Go through the records below and copy out every line holding "Guide".

+++

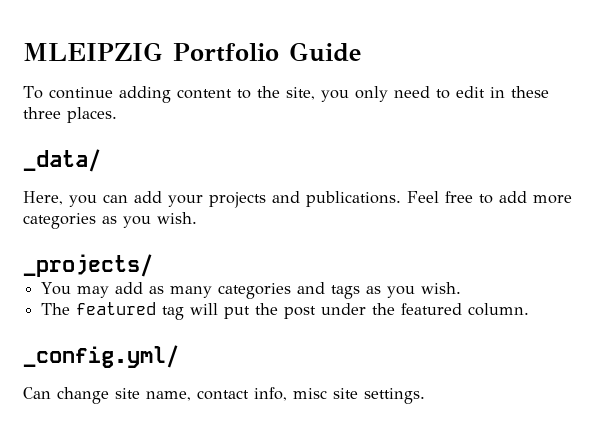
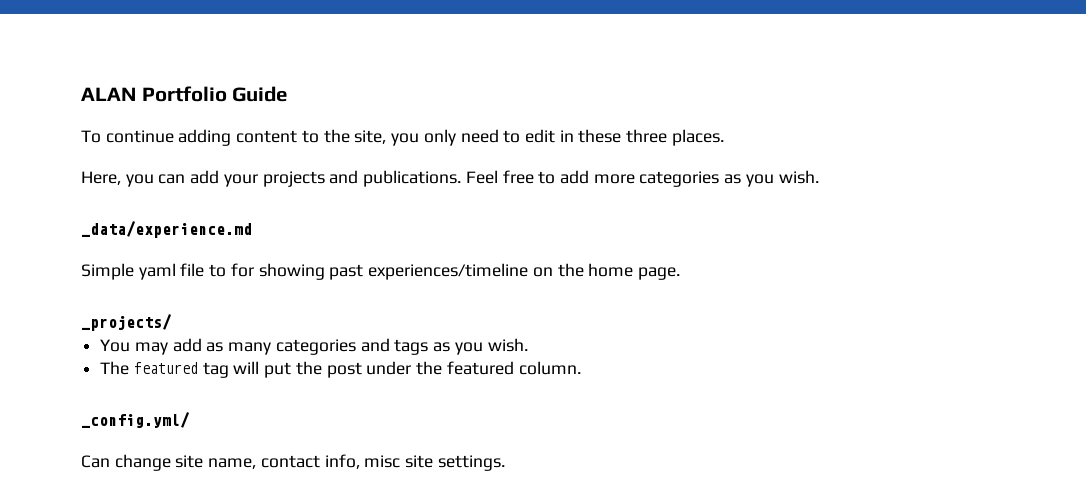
- MLEIPZIG Portfolio Guide
+ ALAN Portfolio Guide
- _data/
+ _data/experience.md
+ Simple yaml file to for showing past experiences/timeline on the home page.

+++

### Completed task
- MLEIPZIG Portfolio Guide
+ ALAN Portfolio Guide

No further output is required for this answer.